La camicia da secoli accompagna e caratterizza la vita dell’uomo. Espressione di eleganza, raffinatezza e anche di libertà, fu indossata da imperatori, condottieri e gente comune sia nelle campagne che nelle città. Nota già agli antichi romani con il nome di “subucula”, dove era utilizzata al posto della moderna biancheria intima, anche Carlo Magno la indossava durante le sue gesta. La camicia acquista sempre più popolarità e si diffonde anche per motivi “igienici”, divenendo oggetto di dono per le doti. Dal 1300 in poi anche arte e letteratura si interessano a questo capo di abbigliamento, come possiamo ammirare dalle tele di Caravaggio, o dalle pagine del Decamerone di Boccaccio, dove spesso uomini e donne erano in camicia. Nel 1500 il collo diventa protagonista: si passa dai piccoli colletti piatti a l’italienne alla “gorgiera”, un collo sfarzoso per il quale occorrevano fino a 11 metri di stoffa.

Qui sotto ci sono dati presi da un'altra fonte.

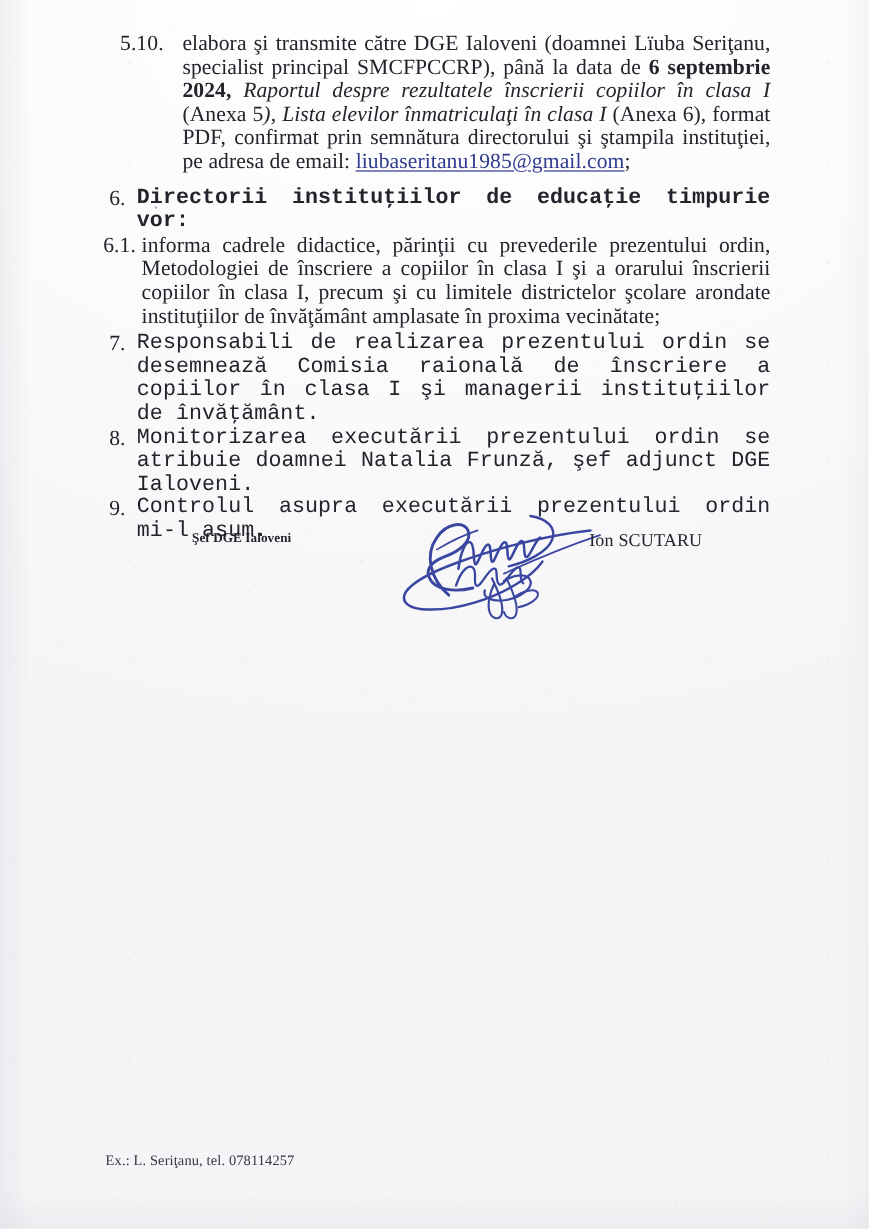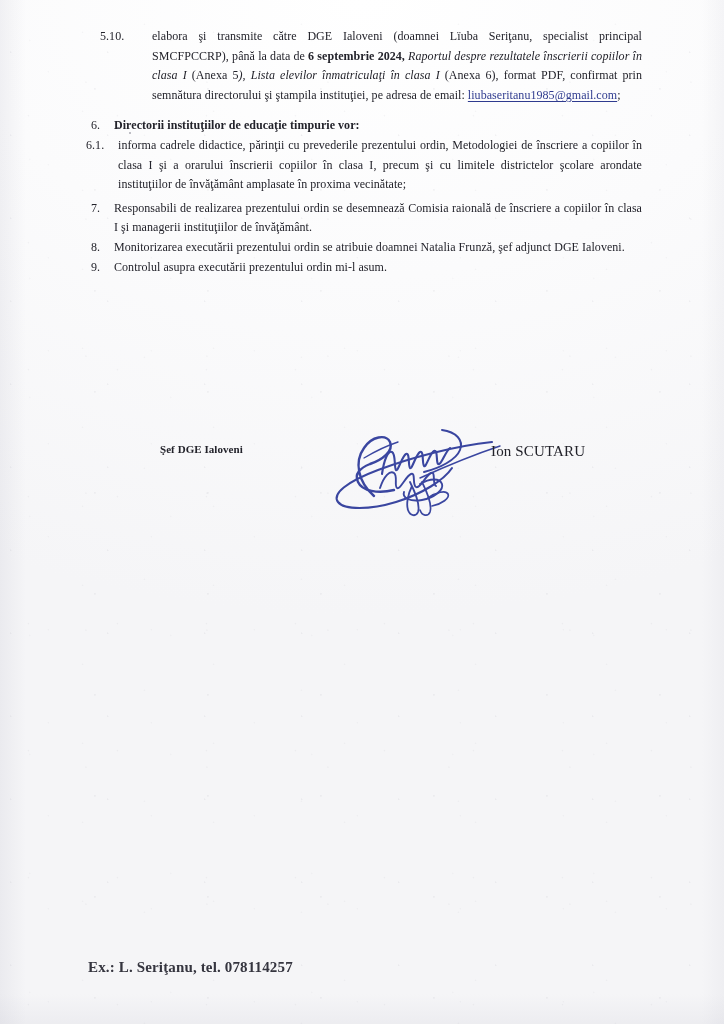"5.10." .blk { font-size: 12px -> 18px }
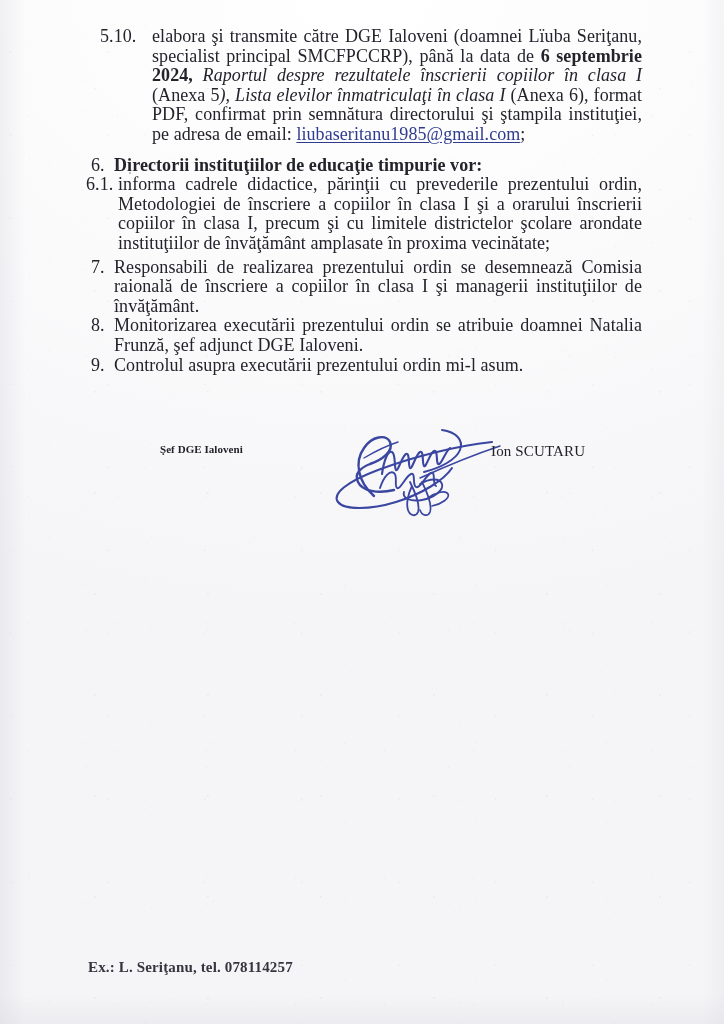"Directorii instituţiilor de educaţie" .lvl-1 .txt { font-family: none -> Liberation Mono, monospace }
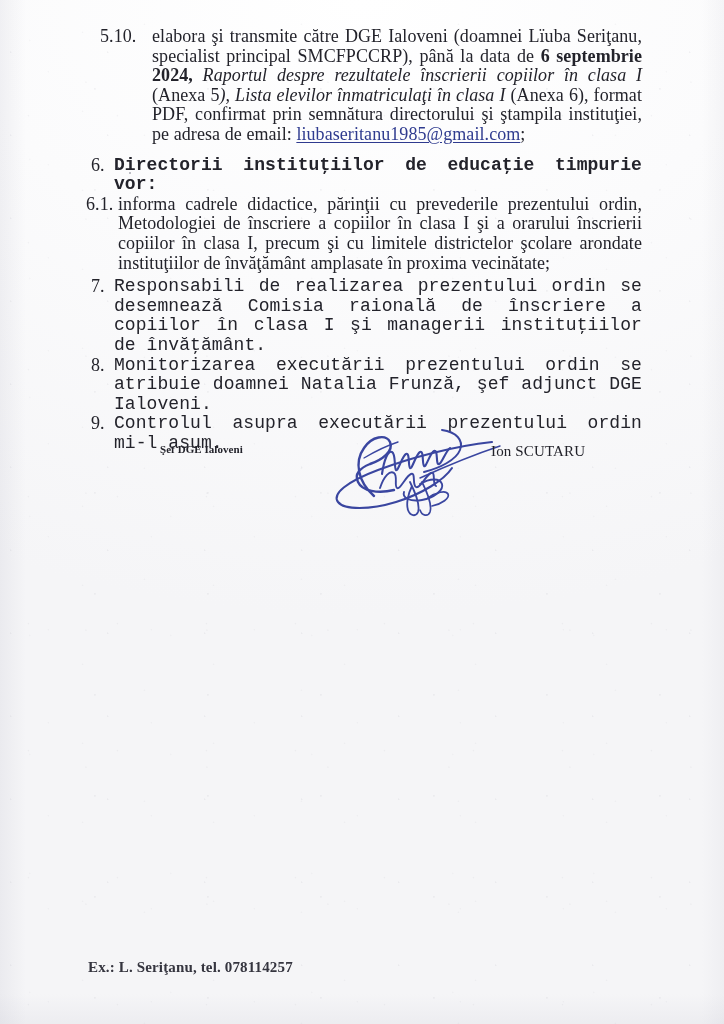"Ex.: L. Seriţanu, tel. 078114257" .footer { font-size: 15px -> 12px; font-weight: bold -> none }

Nel 1843 a Montevideo, in America del Sud, i garibaldini la scelsero rossa. Cominciano a moltiplicarsi foggie e modelli a seconda delle occasioni: i pittori la prediligevano bianca senza collo e con le maniche larghe, bianca e a volte senza manica destra per i duelli di spada. Nel XX secolo il cinema americano porta alla ribalta la camicia, in versione candida a maniche fluenti alla Rodolfo Valentino, “Oxford” alla Humphrey Bogart e adatta alla dura vita del West, come quella indossata da John Wayne. Fra le tante tipologie di camicie merita una menzione la button down. Pare che il suo inventore, durante una giornata ventosa, infastidito dal suo colletto svolazzante, lo fissò alle estremità con due bottoni di madreperla, dando così origine ad uno dei capi più versatili tra i tanti modelli di camicia.